Change listing data:
-*-
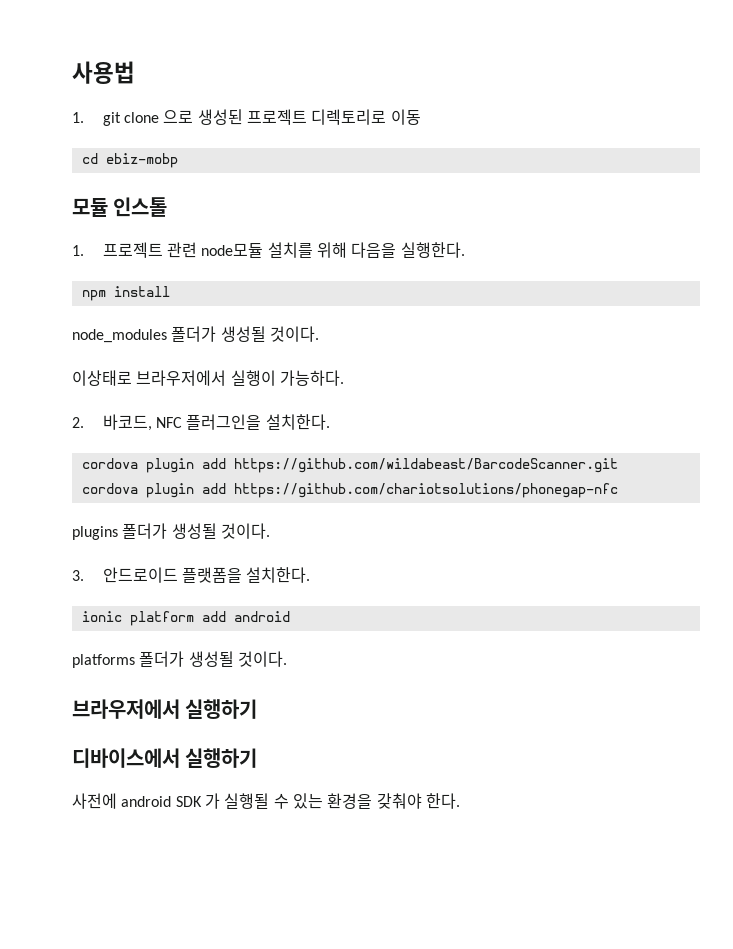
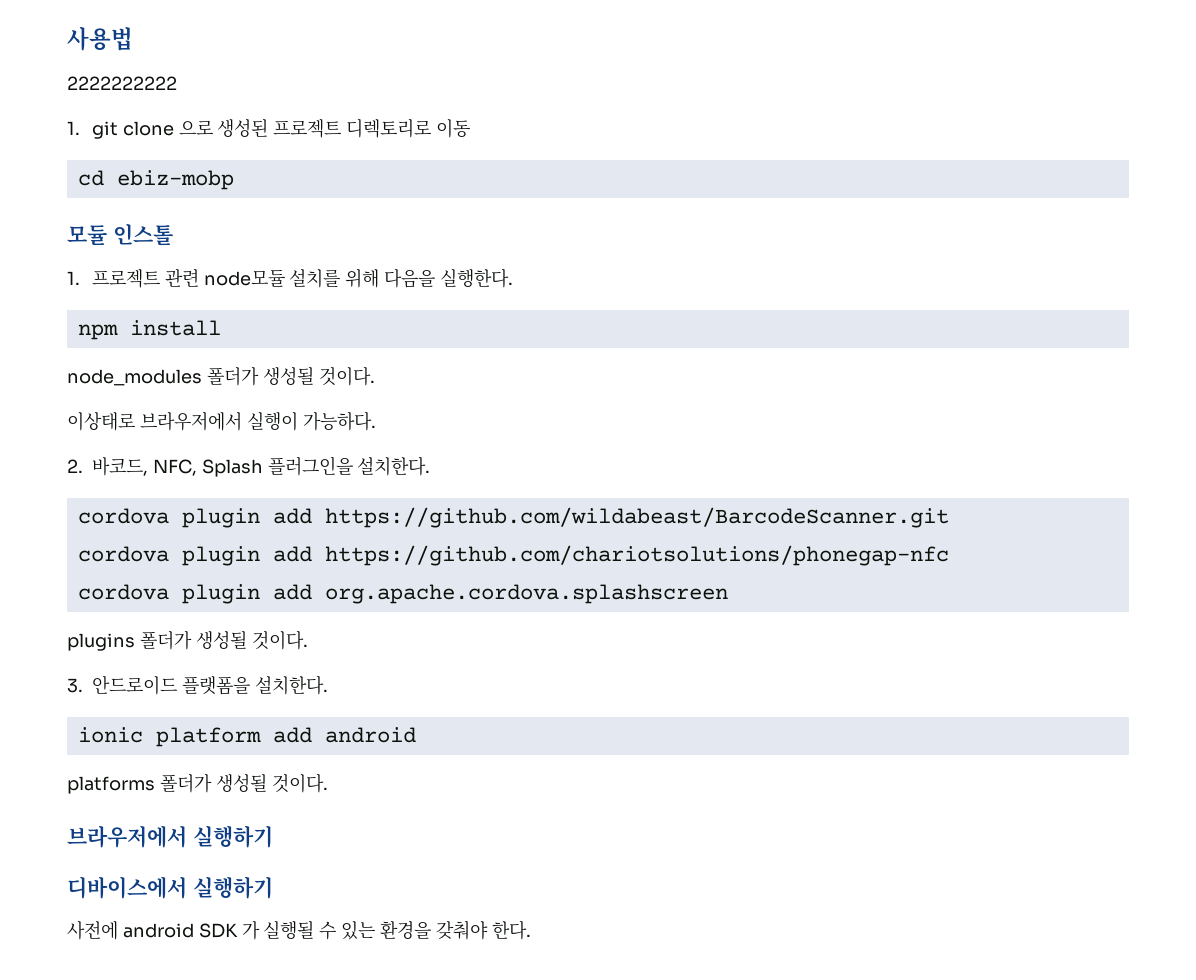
(135, 72) none -> [67,76,177,90] // 2222222222
[156,417,183,428] NFC -> [152,459,263,477] NFC, Splash
(618, 490) none -> [77,584,728,604] // cordova plugin add org.apache.cordova.splashscreen

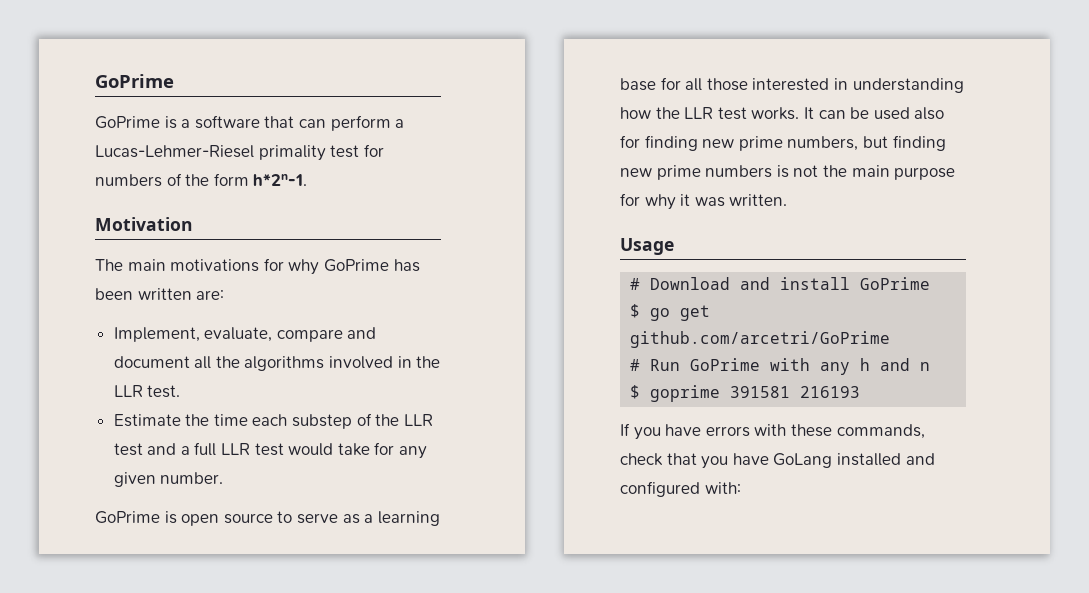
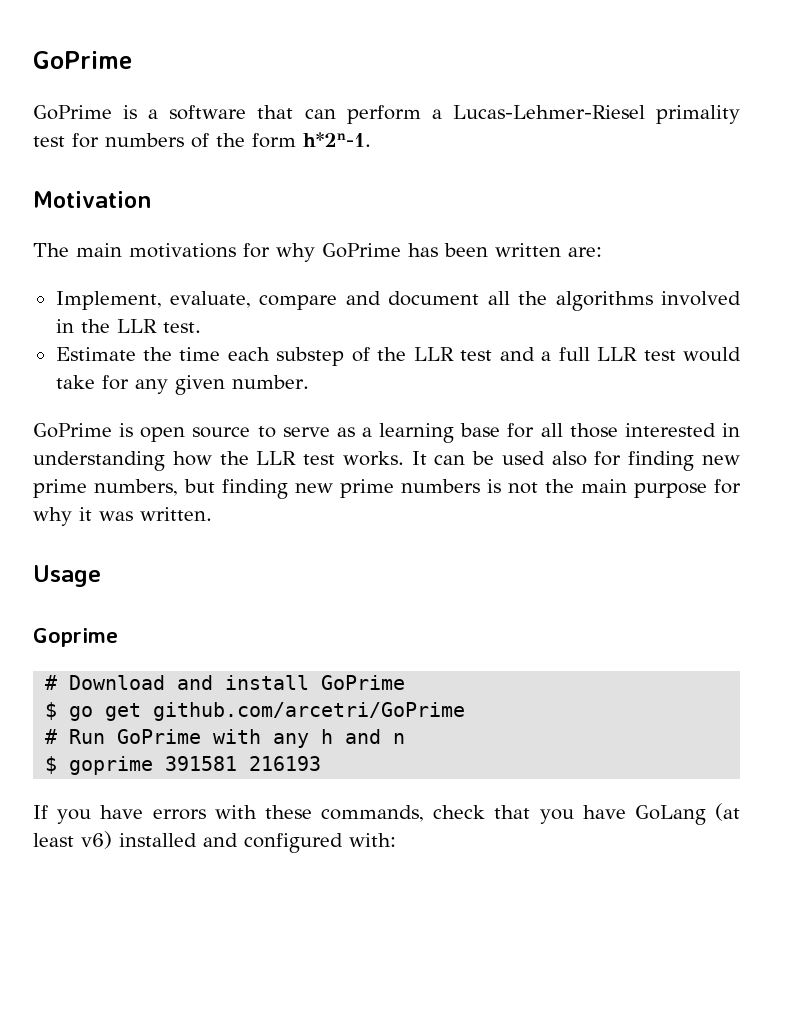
(674, 246) none -> [33,628,118,647] // Goprime
(833, 460) none -> [714,803,740,821] [33,831,112,849] (at least v6)

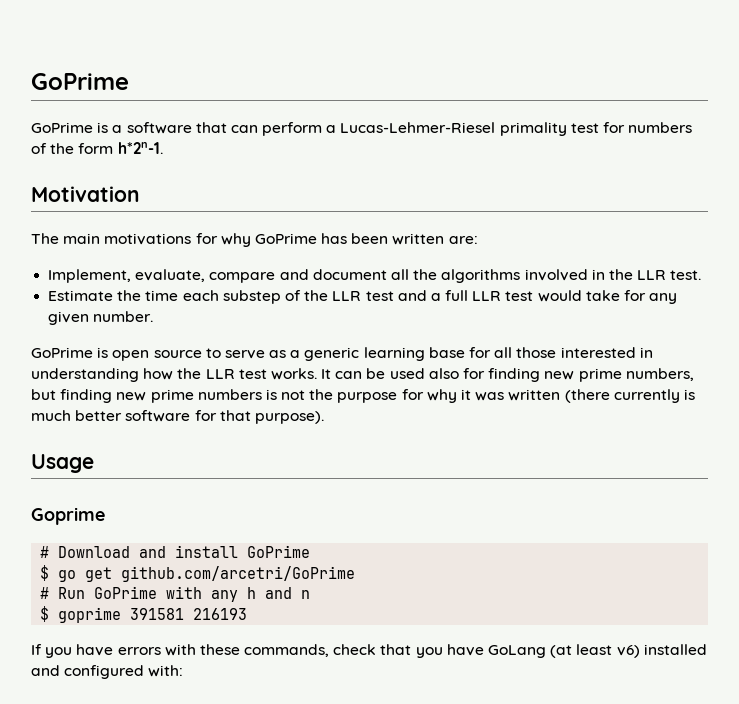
(372, 432) none -> [304,347,360,361] generic
[581,479,627,493] main -> (334, 394) none
[140,507,212,521] written. -> [508,389,695,403] [31,410,324,424] written (there currently is much better software for that purpose).

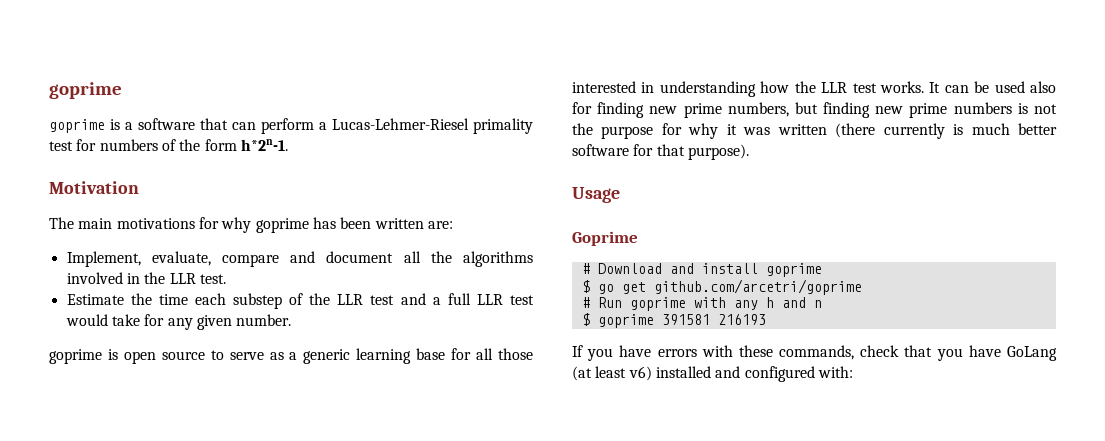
[31,73,129,90] [31,122,93,133] GoPrime // GoPrime -> [49,82,122,99] [49,119,105,133] goprime // goprime
[254,233,317,244] GoPrime -> [255,218,309,233] goprime
[31,347,93,358] GoPrime -> [49,349,102,364] goprime
[247,545,311,558] GoPrime -> [765,263,822,277] goprime
[121,566,356,582] github.com/arcetri/GoPrime -> [653,279,862,295] github.com/arcetri/goprime
[94,586,158,599] GoPrime -> [629,297,686,311] goprime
-*-
_What you should do_
Copy word for word the lines of the records above from the one with "(372, 432) none -> [304,347,360,361] generic" up to and including the one with "[254,233,317,244] GoPrime ->". Skip the pictures.

_Answer to this problem_
(372, 432) none -> [304,347,360,361] generic
[581,479,627,493] main -> (334, 394) none
[140,507,212,521] written. -> [508,389,695,403] [31,410,324,424] written (there currently is much better software for that purpose).

[31,73,129,90] [31,122,93,133] GoPrime // GoPrime -> [49,82,122,99] [49,119,105,133] goprime // goprime
[254,233,317,244] GoPrime -> [255,218,309,233] goprime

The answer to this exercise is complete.